# Gen559 NumPy practice notebook
### 2020.11.25

### Practice problem 1a 

In the cell below, write out in words the major operational steps required to solve **Practice problem 1b**.
>The file *gm12878.hg38.vcf* contains information about genetic variation in a cell line that is part of the [HapMap Project](https://www.coriell.org/1/NIGMS/Collections/HapMap-project?gclid=CjwKCAiA2O39BRBjEiwApB2IklG_xOJwN12uISiqhihv2xu2U8GJc1dPvd1pvLLcsZurn2iksDxkUxoCieAQAvD_BwE). 
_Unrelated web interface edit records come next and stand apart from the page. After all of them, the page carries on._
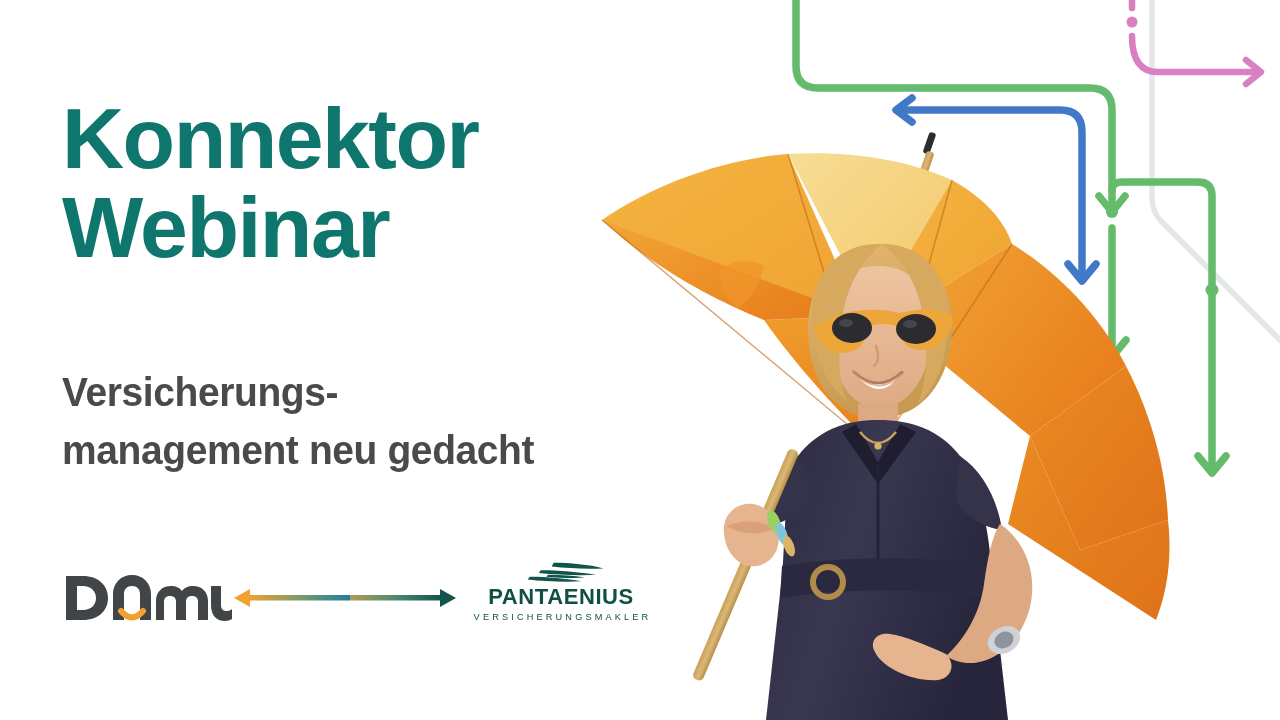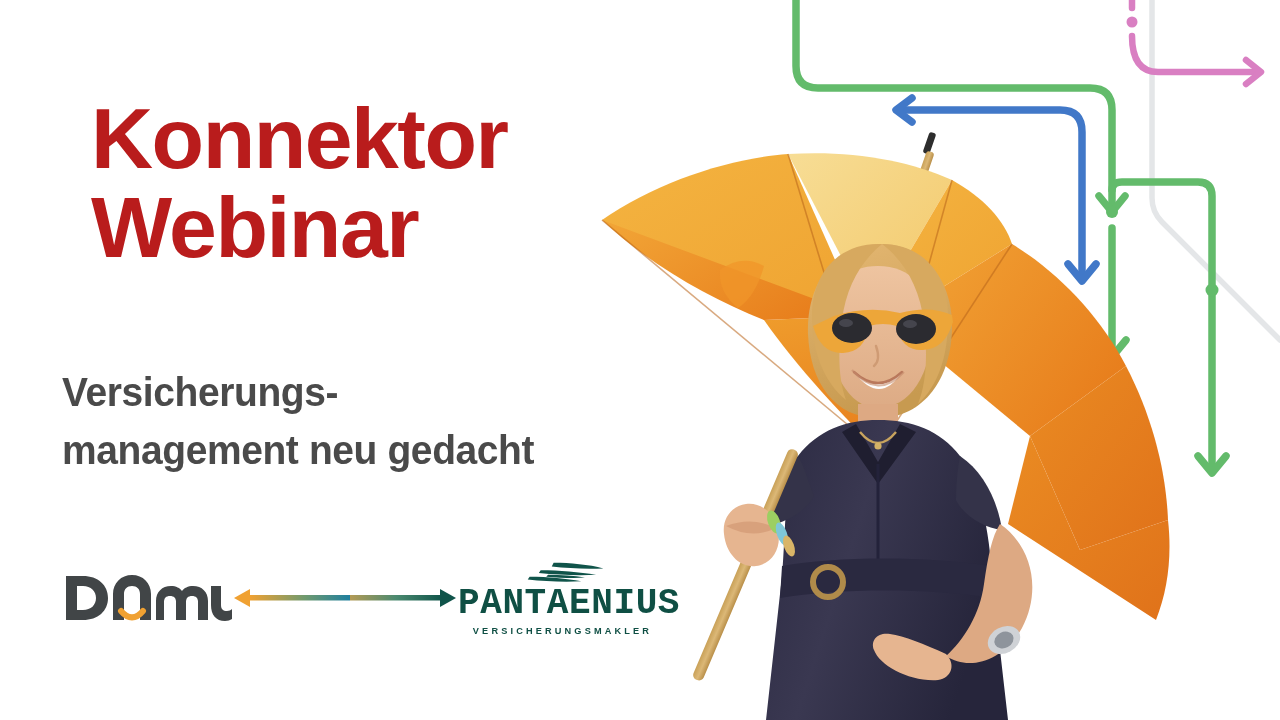--- a/index.html
+++ b/index.html
@@ -28,23 +28,22 @@
   #text-block {
     position: absolute;
     left: 62px; top: 94px;
     width: 640px;
   }
   #page-title {
     font-size: 86px;
     font-weight: 700;
     line-height: 1.03;
     letter-spacing: -1.5px;
-    color: #b91c1c;
+    color: #0f766e;
     white-space: pre-line;
-    margin-left: 29px;
   }
   #page-subtitle {
     margin-top: 92px;
     font-size: 41px;
     font-weight: 700;
     line-height: 1.42;
     letter-spacing: -0.4px;
     color: #4a4a4a;
     white-space: pre-line;
     transform: scaleX(0.95);
@@ -61,31 +60,31 @@
   }
 
   
   #logo-domus { position: relative; width: 168px; height: 56px; flex: none; }
   
   #logo-fluks { position: relative; width: 134px; height: 54px; flex: none; }
   
   #logo-pantaenius { position: relative; width: 206px; height: 74px; flex: none; }
   .pant-wave { display: block; margin: 0 auto 1px auto; }
   .pant-word {
-    font-family: Liberation Mono, monospace;
-    font-size: 36px;
+    font-family: Liberation Sans, sans-serif;
+    font-size: 22px;
     font-weight: 700;
     letter-spacing: 0.6px;
     color: #0f4f44;
     text-align: center;
     line-height: 1;
   }
   .pant-sub {
     font-size: 9.2px;
-    font-weight: 700;
+    font-weight: 400;
     letter-spacing: 3.15px;
     color: #0f4f44;
     text-align: center;
     margin-top: 4px;
     padding-left: 3px;
   }
   .arrow-connector { flex: none; }
 
   
   #photo {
>The format of the file is: CHROM \t POS \t ID \t REF \t ALT \t QUAL \t FILTER \t INFO \t FORMAT \t NA12878

>*CHROM = chromosome; POS = position; REF = allele in reference genome; ALT = alternate allele*

>*On mac, you can unzip by running the command 'gunzip gm12878.hg38.vcf.gz'. On Windows, you can use [7-Zip](https://www.7-zip.org/).*

>* In the cell below, write a function that calculates the mean, median, and standard deviation for distances between single nucleotide variants (SNVs) on a specified chromosome.
>* Use NumPy to calculate the requested summary statistics.
>* Be sure to avoid header lines beginging with '#'
>* The file also contains infomration about indels, advoid these lines too. Only consider SNVs in your calculations.
>* Run your function on chrX and print the result.

* Create function to open and parse .vcf file
* Extract file contents, add coordinates to list
* Build in logic to exclude header lines and non-SNV lines
* Calculate distances between SNVs
* Return summary stat info about distances

### Practice problem 1b

The file *gm12878.hg38.vcf* contains information about genetic variation in a cell line that is part of the [HapMap Project](https://www.coriell.org/1/NIGMS/Collections/HapMap-project?gclid=CjwKCAiA2O39BRBjEiwApB2IklG_xOJwN12uISiqhihv2xu2U8GJc1dPvd1pvLLcsZurn2iksDxkUxoCieAQAvD_BwE). 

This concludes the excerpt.